(Your goal): The result should be every line in the data below that carries the string "transparent".

(Code change snippets):
___
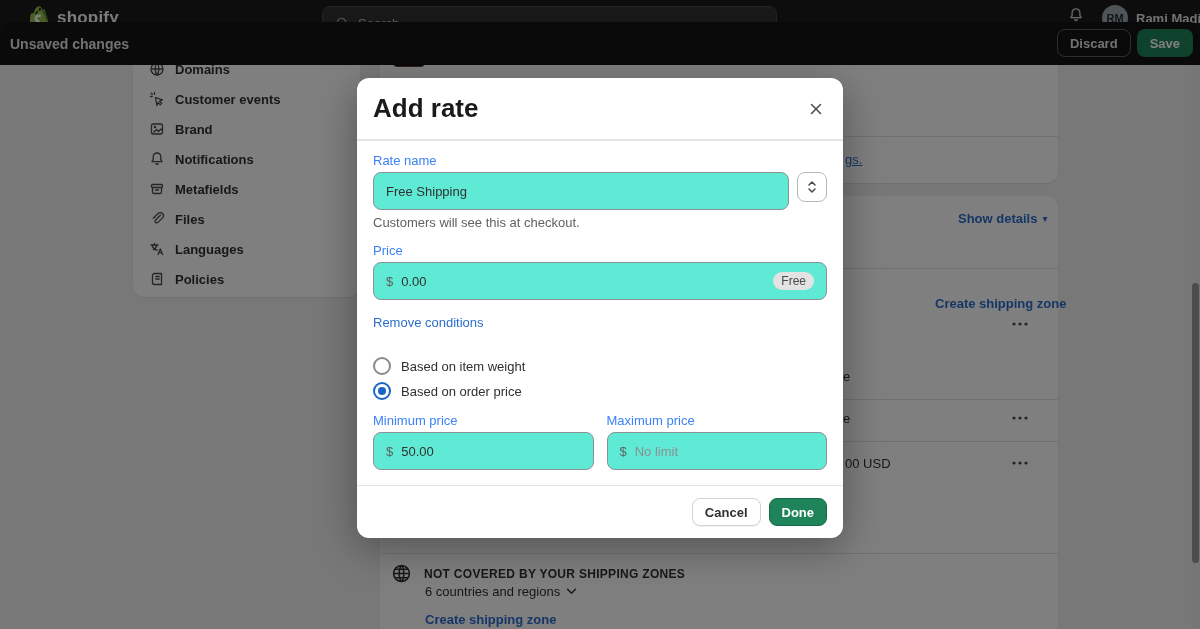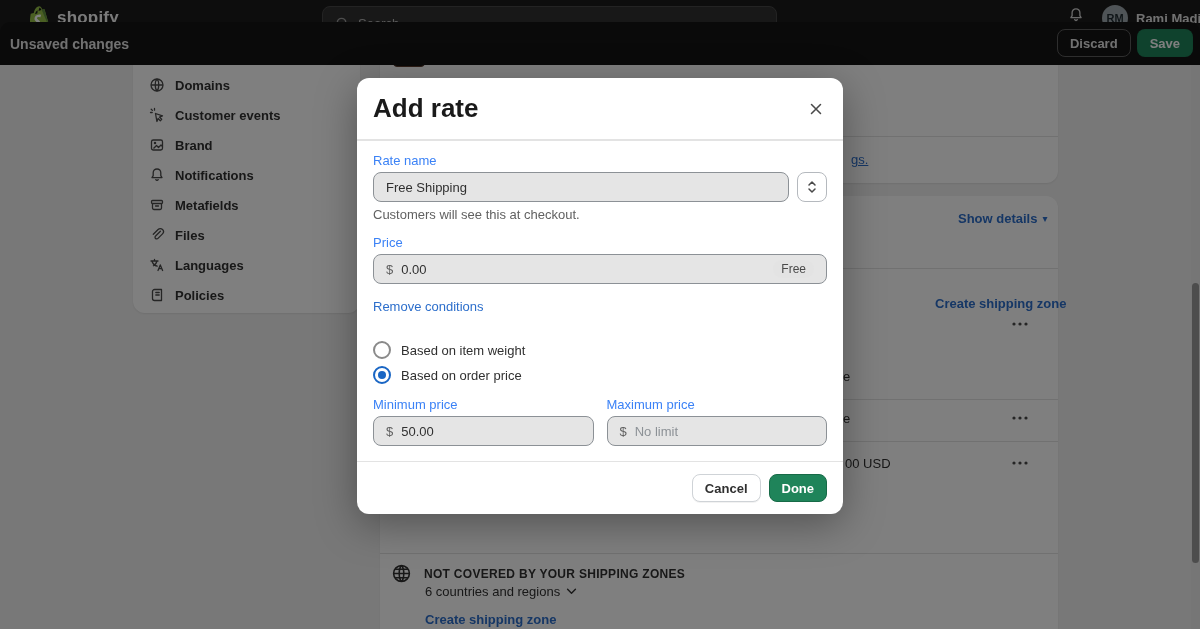--- a/index.html
+++ b/index.html
@@ -25,21 +25,21 @@
     border-radius:10px 10px 0 0; z-index:5; display:flex; align-items:center; }
   .savebar-title { color:#e3e3e3; font-size:14px; font-weight:600; margin-left:10px; }
   .savebar-actions { position:absolute; right:7px; top:7px; display:flex; gap:6px; }
   .btn { border-radius:8px; font-size:13px; font-weight:600; height:28px; padding:0 12px;
     display:flex; align-items:center; justify-content:center; cursor:pointer; }
   .btn-discard { background:transparent; border:1px solid #5c5c5c; color:#e3e3e3; }
   .btn-save { background:#1f845a; border:1px solid #17694712; color:#ffffff; }
 
   
   .card { position:absolute; background:#ffffff; border-radius:12px; box-shadow:0 1px 2px rgba(0,0,0,.08); }
-  .sidebar-card { left:133px; top:28px; width:227px; height:285px; }
+  .sidebar-card { left:133px; top:12px; width:227px; height:285px; }
   .side-item { position:absolute; left:8px; width:211px; height:30px; display:flex; align-items:center;
     gap:10px; padding:0 8px; border-radius:8px; cursor:pointer; }
   .side-item span.lbl { font-size:13px; font-weight:600; color:#303030; }
   .main-card1 { left:380px; top:28px; width:678px; height:155px; }
   .main-card2 { left:380px; top:196px; width:678px; height:444px; border-radius:12px 12px 0 0; }
   .divider { position:absolute; height:1px; background:#e3e3e3; }
   .thumb { position:absolute; left:393px; top:40px; width:32px; height:27px; border-radius:4px;
     background:#141210; border:1px solid #5a3b2d; }
   .link { color:#2c6ecb; font-size:13px; cursor:pointer; }
   .frag { position:absolute; font-size:13px; color:#303030; }
@@ -59,21 +59,21 @@
   .modal-title { font-size:26px; font-weight:700; color:#1a1a1a;text-align:right; }
   .close-btn { width:22px; height:22px; display:flex; align-items:center; justify-content:center; cursor:pointer; border-radius:6px; }
   .mhr { border:none; border-top:1px solid #e3e3e3; }
   .sec-radios { padding:13px 16px 15px; display:flex; flex-direction:column; gap:7px; }
   .radio-row { display:flex; align-items:center; gap:10px; cursor:pointer; }
   .radio { width:18px; height:18px; border-radius:50%; border:2px solid #8a8a8a; background:#fff; flex:0 0 18px; position:relative; }
   .radio.checked { border-color:#1a66c4; }
   .radio.checked::after { content:""; position:absolute; left:3px; top:3px; width:8px; height:8px; border-radius:50%; background:#1a66c4; }
   .sec-form { padding:12px 16px 15px; }
   .field-label { font-size:13px; color:#3b82f6; margin-bottom:4px; }
-  .input { height:30px; border:1px solid #8c9196; border-radius:8px; background:#e5e5e5;
+  .input { height:38px; border:1px solid #8c9196; border-radius:8px; background:#5eead4;
     display:flex; align-items:center; padding:0 12px; gap:8px; }
   .input input { border:none; outline:none; font-size:13px; color:#303030; flex:1; min-width:0;
     font-family:"Liberation Sans", sans-serif; background:transparent; }
   .input input::placeholder { color:#8c9196; }
   .prefix { color:#616161; font-size:13px; }
   .badge { background:#e3e3e3; color:#4a4a4a; font-size:12px; border-radius:10px; padding:2px 8px; }
   .name-row { display:flex; gap:8px; }
   .stepper { width:30px; height:30px; border:1px solid #b5b9be; border-radius:8px; background:#fff;
     display:flex; align-items:center; justify-content:center; cursor:pointer; flex:0 0 30px; }
   .helper { color:#616161; margin-top:5px; }
@@ -190,21 +190,21 @@
             <path d="M6.8 5.5h3.4M6.8 8h3.4" stroke-linecap="round"></path>
           </g>
         </svg>
       <span class="lbl">Policies</span>
     </div>
   </div>
 
   <div class="card main-card1"></div>
   <div class="thumb"></div>
   <div class="divider" style="left:380px; top:136px; width:678px;"></div>
-  <span class="link abs" style="left:845px; top:152px; text-decoration:underline;margin-left:6px;">gs.</span>
+  <span class="link abs" style="left:845px; top:152px; text-decoration:underline;">gs.</span>
 
   <div class="card main-card2"></div>
   <div class="abs" style="left:958px; top:211px; display:flex; align-items:center;">
     <span class="link" style="font-weight:600">Show details</span>
     <span class="caret-down">▾</span>
   </div>
   <div class="divider" style="left:380px; top:268px; width:678px;"></div>
   <span class="link abs" style="left:935px; top:296px; font-weight:600;">Create shipping zone</span>
 
   <div class="dots" style="left:1012px; top:318px;">

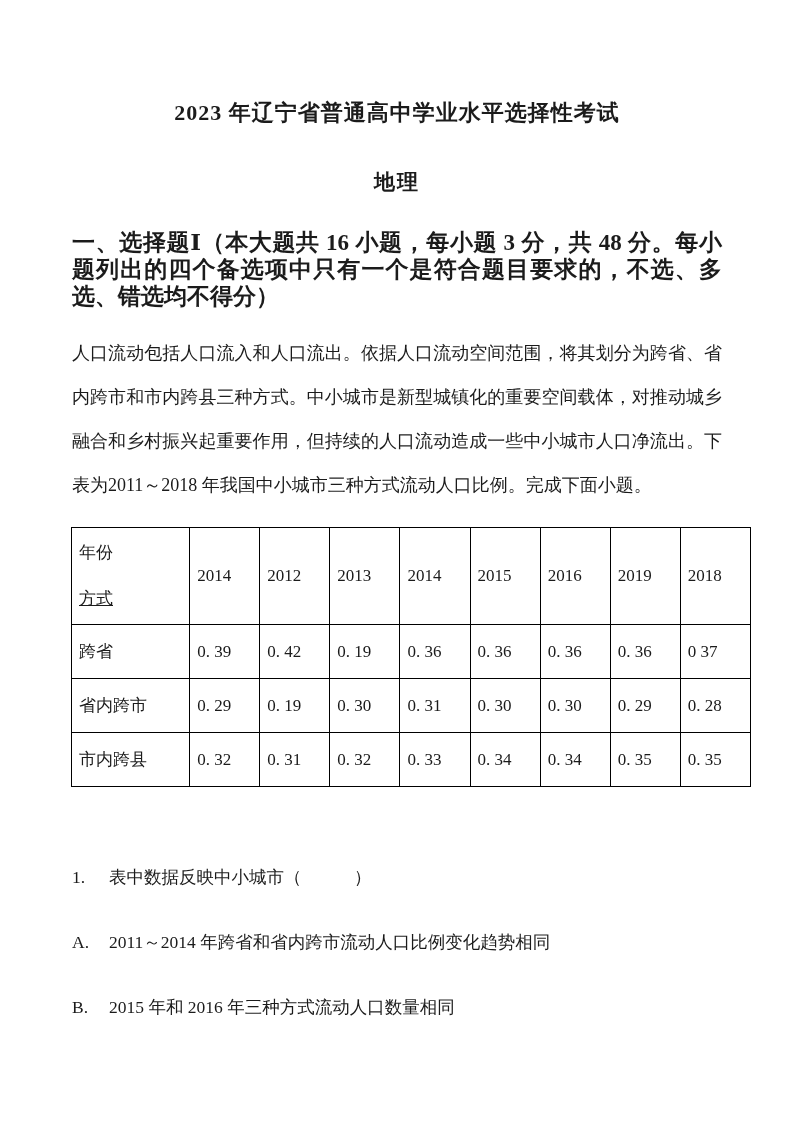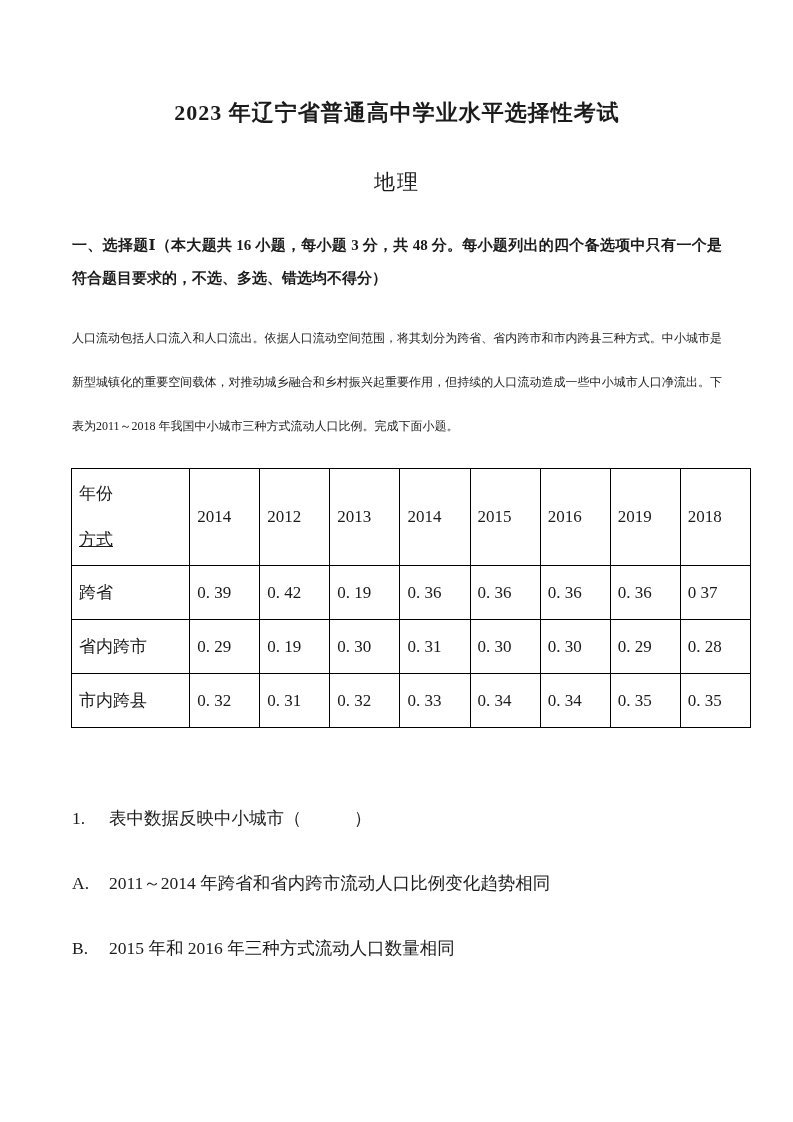--- a/index.html
+++ b/index.html
@@ -23,34 +23,34 @@
   .doc-title{
     margin:0;
     font-size:22px;
     font-weight:bold;
     text-align:center;
     letter-spacing:1px;
   }
   .doc-subject{
     margin:40px 0 0 0;
     font-size:21px;
-    font-weight:normal;
+    font-weight:bold;
     text-align:center;
     letter-spacing:2px;
   }
   .section-heading{
     margin:33px 0 0 0;
-    font-size:15px;
+    font-size:23px;
     font-weight:bold;
-    line-height:33px;
+    line-height:27px;
     text-align:justify;
   }
   .passage{
     margin:21px 0 0 0;
-    font-size:12px;
+    font-size:18px;
     line-height:44px;
     text-align:justify;
   }
   table.data-table{
     border-collapse:collapse;
     table-layout:fixed;
     width:680px;
     margin:20px 0 0 -1px;
   }
   table.data-table td{

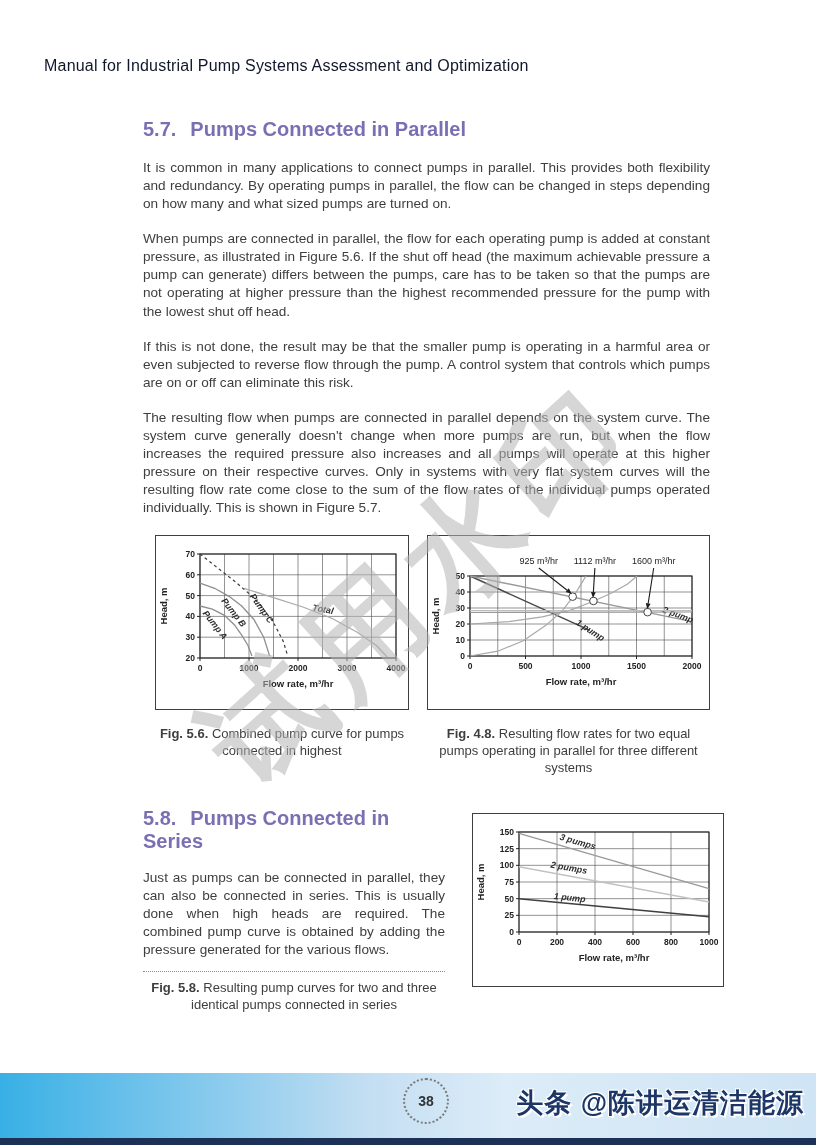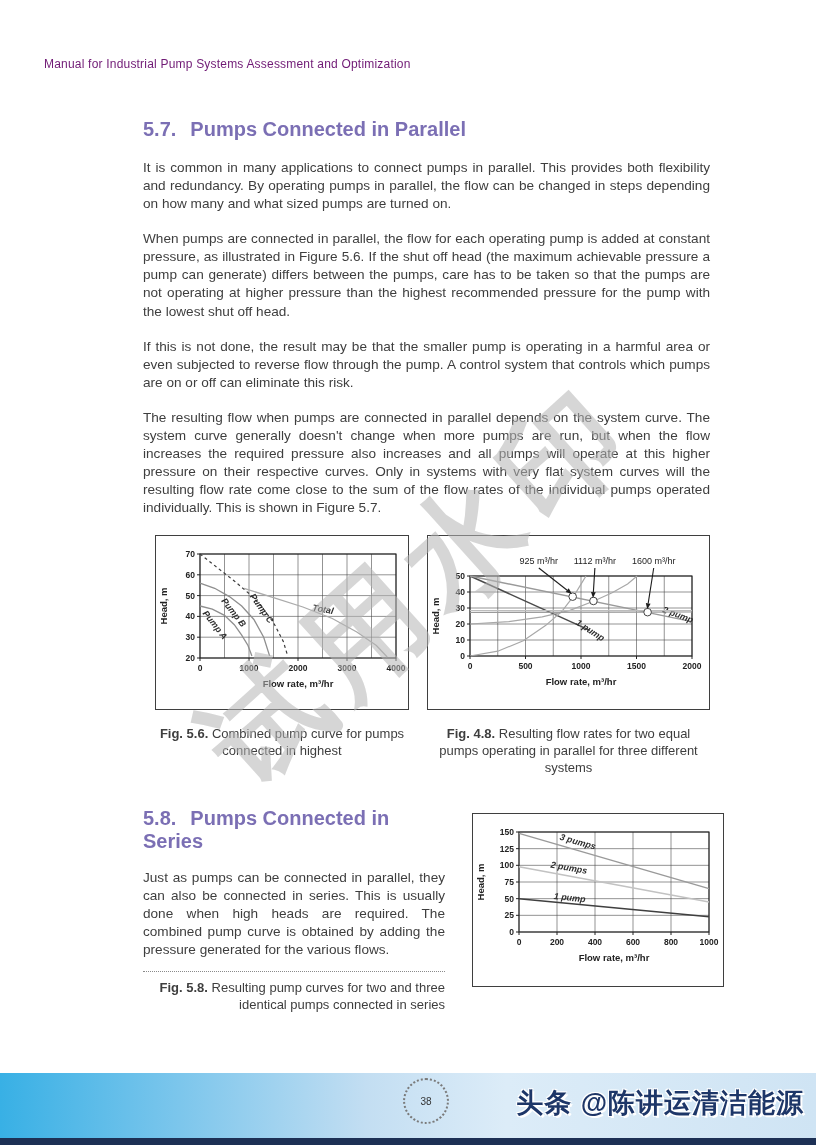--- a/index.html
+++ b/index.html
@@ -1,19 +1,19 @@
 <!DOCTYPE html>
 <html><head>
 <meta charset="utf-8">
 <style>
   html,body{margin:0;padding:0;}
   body{background:#fff;font-family:"Liberation Sans","DejaVu Sans",sans-serif;}
   .page{position:relative;width:816px;height:1145px;background:#fff;overflow:hidden;}
 
-  .page-header{position:absolute;left:44px;top:57px;font-size:12px;color:#701a75;letter-spacing:.2px;}
+  .page-header{position:absolute;left:44px;top:57px;font-size:16px;color:#0f172a;letter-spacing:.2px;}
 
   .content{position:absolute;left:143px;top:118px;width:567px;}
 
   h2.section-heading{margin:0 0 18px 0;font-size:20px;font-weight:700;color:#7b6fb4;}
   h2.section-heading .sec-num{margin-right:14px;text-align:right;}
 
   p.body-text{margin:0 0 17px 0;font-size:13.6px;line-height:1.33;color:#3e3e3e;text-align:justify;}
 
   .fig-row{display:flex;justify-content:space-between;margin-top:18px;}
   .chart-box{box-sizing:border-box;border:1.5px solid #3f3f3f;background:#fff;}
@@ -25,32 +25,32 @@
   .caption{font-size:13px;line-height:1.3;color:#3e3e3e;text-align:center;}
   .caption b{font-weight:700;}
   .cap-56{width:278px;}
   .cap-57{width:283px;}
 
   .two-col{display:flex;margin-top:30px;gap:14px;}
   .left-col{width:302px;margin-right:13px;}
   .left-col h2.section-heading{margin-bottom:16px;}
   .left-col p.body-text{margin-bottom:12px;}
   .dotted-sep{border:0;border-top:1.5px dotted #8a8a8a;margin:10px 0 8px 0;}
-  .cap-58{width:302px;text-align:right;}
+  .cap-58{width:302px;}
 
   .watermark{position:absolute;left:420px;top:585px;transform:translate(-50%,-50%) rotate(-42deg);
     font-size:118px;font-weight:700;letter-spacing:14px;color:rgba(180,180,180,.55);
     white-space:nowrap;z-index:6;pointer-events:none;}
 
   .footer{position:absolute;left:0;right:0;bottom:0;height:72px;
     background:linear-gradient(90deg,#38b0e5 0%,#7cc6ec 22%,#c3def2 45%,#dcecf8 62%,#cfe4f4 100%);}
   .footer-strip{position:absolute;left:0;right:0;bottom:0;height:7px;background:#1d3055;}
   .page-badge{position:absolute;left:403px;top:5px;width:46px;height:46px;border:2px dotted #7a7a7a;
     border-radius:50%;box-sizing:border-box;display:flex;align-items:center;justify-content:center;
-    font-size:10px;font-weight:400;color:#333;}
+    font-size:14px;font-weight:700;color:#333;}
   .footer-credit{position:absolute;right:12px;top:12px;font-size:27px;font-weight:700;color:#1d3668;
     letter-spacing:1px;text-shadow:2px 2px 0 #fff,-1px -1px 0 #fff,1px -1px 0 #fff,-1px 1px 0 #fff;}
 
   svg text{font-family:"Liberation Sans","DejaVu Sans",sans-serif;}
 </style>
 </head>
 <body>
 
 <div class="page">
___
(Reply to the task):
   .btn-discard { background:transparent; border:1px solid #5c5c5c; color:#e3e3e3; }
     font-family:"Liberation Sans", sans-serif; background:transparent; }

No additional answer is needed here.